L'apprentissage automatique laisse à l'ordinateur le soin d'élaborer une formule décrivant la structure d'une masse de données. 
 
Une forme particulière – l'apprentissage automatique supervisé – fonctionne en alimentant des ensembles de données tels que des données météorologiques et climatiques dans l'ordinateur avec des données de sortie, telles que des chiffres sur le rendement des cultures.

En examinant les millions de liens possibles entre ces données, l'ordinateur détermine comment elles sont connectées. À partir de là, il peut théoriquement prédire le rendement futur des cultures à partir de nouvelles données météorologiques et climatiques.
 

Stefano Ermon a décrit le succès de son équipe qui a réussi à prédire la productivité des cultures aux États-Unis dans les mois précédant la récolte : leur précision était comparable à celle des enquêtes sur le terrain, menées par le département de l'agriculture des États-Unis. 
 
Le modèle a maintenant été utilisé en Argentine, au Brésil et en Inde, a-t-il dit, et est en train d'être étendu à l'Afrique.
 
Toutefois, il a admis qu'il y avait des problèmes d'adaptation à des tailles de champs plus petites et des données au sol plus rares pour assurer un fonctionnement optimal du système.
 
L'équipe de Stefano Ermon a également développé un outil qui associe les données d'enquête aux caractéristiques des images satellitaires de 30 pays africains. Elle peut maintenant prédire certains indices de développement à partir de ces données, tels que l'accès à l'électricité, à l'eau courante et aux eaux usées.

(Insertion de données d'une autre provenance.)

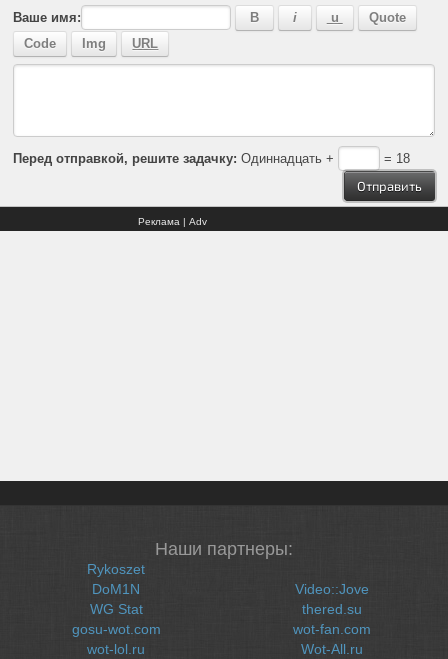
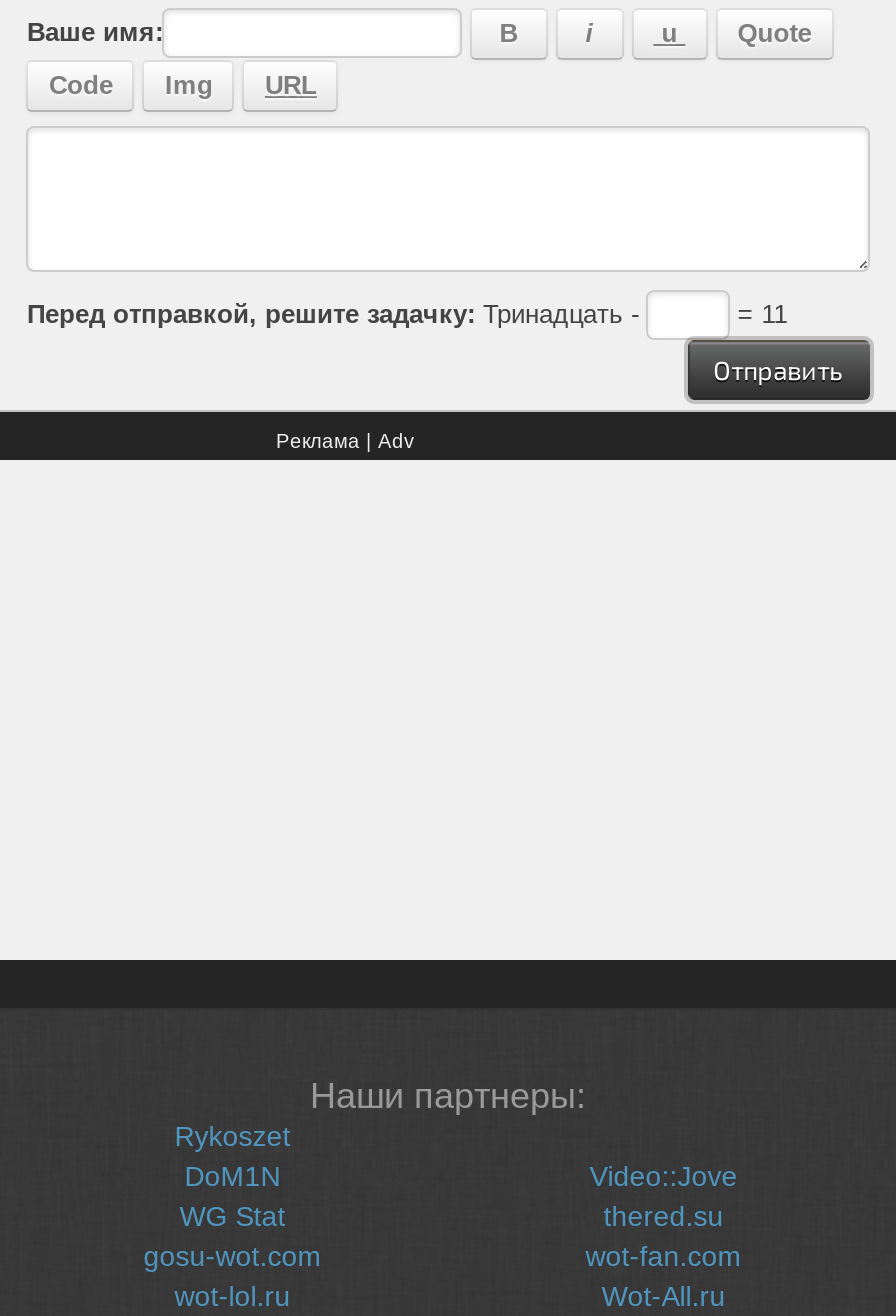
- Перед отправкой, решите задачку: Одиннадцать +
+ Перед отправкой, решите задачку: Тринадцать -

- = 18
+ = 11
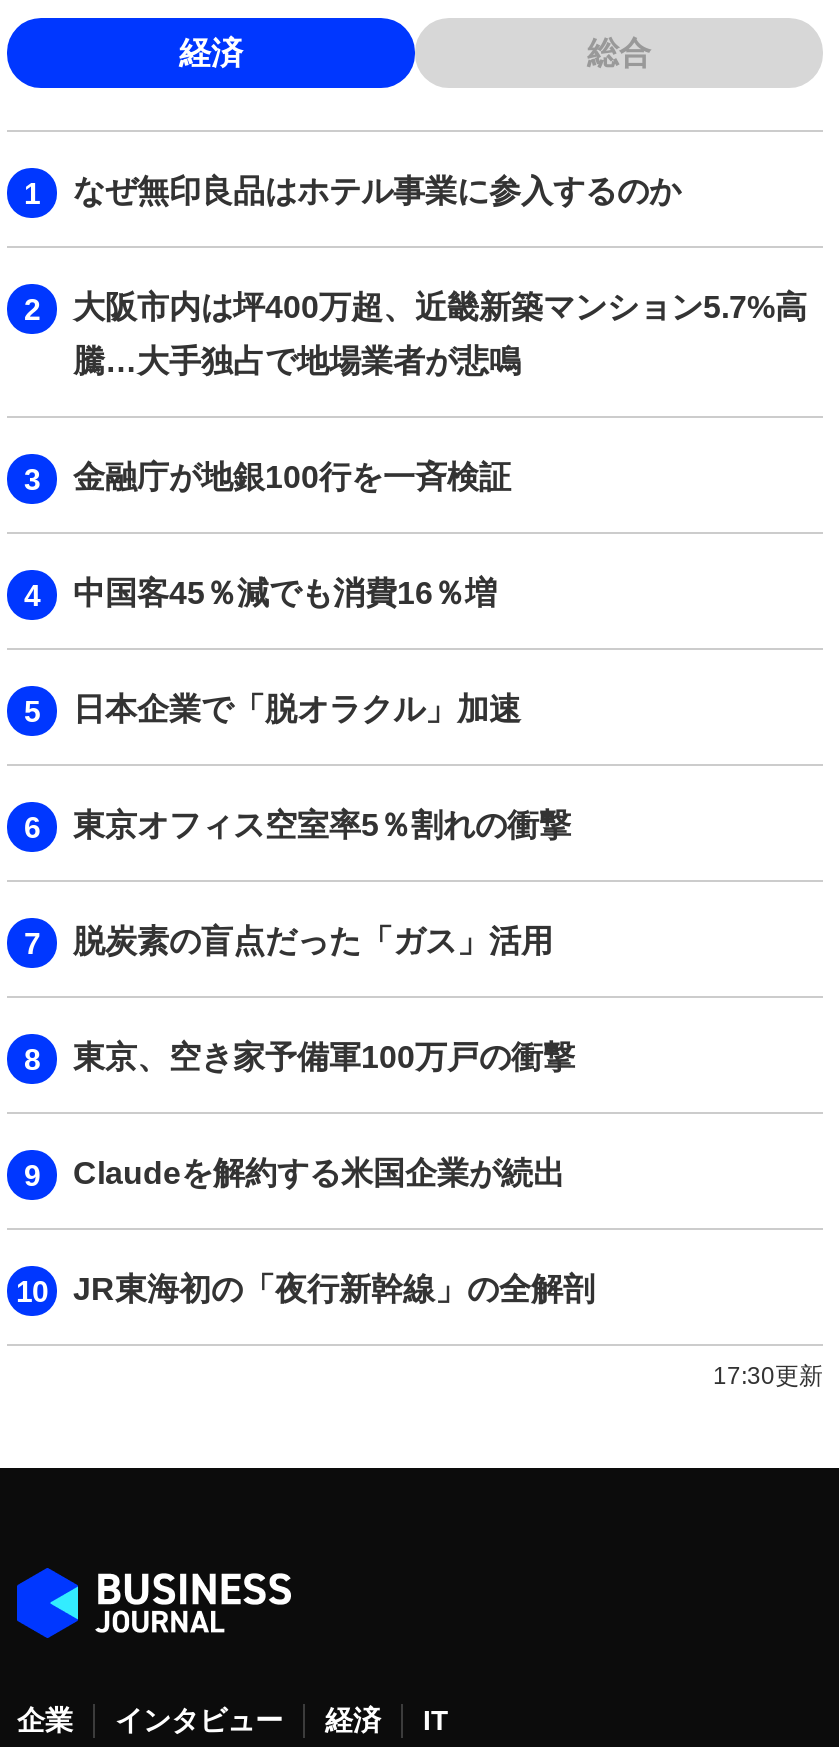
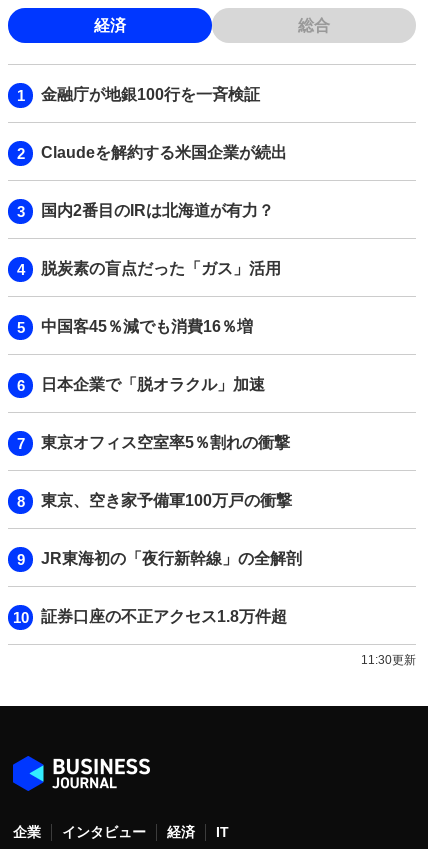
- なぜ無印良品はホテル事業に参入するのか
- 大阪市内は坪400万超、近畿新築マンション5.7%高
- 騰…大手独占で地場業者が悲鳴

moved up: 金融庁が地銀100行を一斉検証

+ 国内2番目のIRは北海道が有力？

moved down: 中国客45％減でも消費16％増 | 日本企業で「脱オラクル」加速 | 東京オフィス空室率5％割れの衝撃

moved up: 脱炭素の盲点だった「ガス」活用

moved up: Claudeを解約する米国企業が続出

moved up: JR東海初の「夜行新幹線」の全解剖

- 17:30更新
+ 証券口座の不正アクセス1.8万件超
+ 11:30更新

“Nous passons d'une recherche active d'informations à une extraction d'informations supervisée.”

Leonardo Milano

"Pour quelques mesures grossières de la qualité de l'infrastructure, ce modèle semble fonctionner plutôt bien", a-t-il déclaré.

Wesley van der Heijden, étudiant en maîtrise à l'Université de Tilburg aux Pays-Bas, a pour sa part décrit les tentatives de prédiction de la faim en Ethiopie sans avoir recours à des enquêtes coûteuses. 
 
L'ordinateur a établi des corrélations entre les données satellitaires, économiques et démographiques, d'une part, et les prévisions sur la faim du système d'alerte précoce contre la famine, FEWS NET, d'autre part. Les résultats ont fonctionné pour les situations de faim urgentes, qu'ils ont permis de prédire, mais pas pour les situations moins graves, a-t-il expliqué.
 
Enfin, Leonardo Milano, chercheur principal en données au Centre de surveillance des déplacements internes, basé à Genève, a déclaré que son système d'apprentissage automatique avait appris à extraire des informations sur les personnes déplacées à partir de 5.000 informations quotidiennes en provenance des médias. Cela produit des quantités plus petites et gérables d'informations que les humains peuvent analyser.
 
"Nous passons d'une recherche active d'informations à une extraction d'informations supervisée", a-t-il déclaré.
 
Maria De-Arteaga s'est montrée plus prudente, mettant en garde contre les dangers de l'adoption d'une approche "par ruissellement", dans laquelle un projet de machine learning réussi provenant du monde développé est réorienté vers les pays les plus pauvres.
 
"Ce qui se passe en conséquence [de cette approche], c'est que les outils dont nous disposons encodent l'infrastructure et le contexte des régions développées", a-t-elle fait valoir et ces données pourraient donc être biaisées ou inappropriées dans les pays pauvres.
 
Penser de plus près aux problèmes locaux pour lesquels elle sera utile est également important, selon Maria De-Artega. "Bien que cela puisse sembler très évident, c'est une composante très souvent absente des projets ML4D [Machine learning for development – Apprentissage automatique pour le développement], a-t-elle poursuivi.
 
Maria De-Artega collabore avec des collègues pour rassembler des documents de recherche sur ce qu'ils appellent un nouveau domaine de recherche, Machine Learning for Development (ML4D). 
 
Elle a déclaré à la conférence que la feuille de route, qui doit être publiée dans une revue à comité de lecture, définit ce qu'est le machine learning et qui devrait être impliqué, décrit ce concept et identifie les défis auxquels elle sera confrontée en termes de recherche, tels que la fiabilité des données. 
 
L'un des objectifs est d'éviter de reproduire les erreurs commises dans d'autres domaines du développement, a-t-elle déclaré.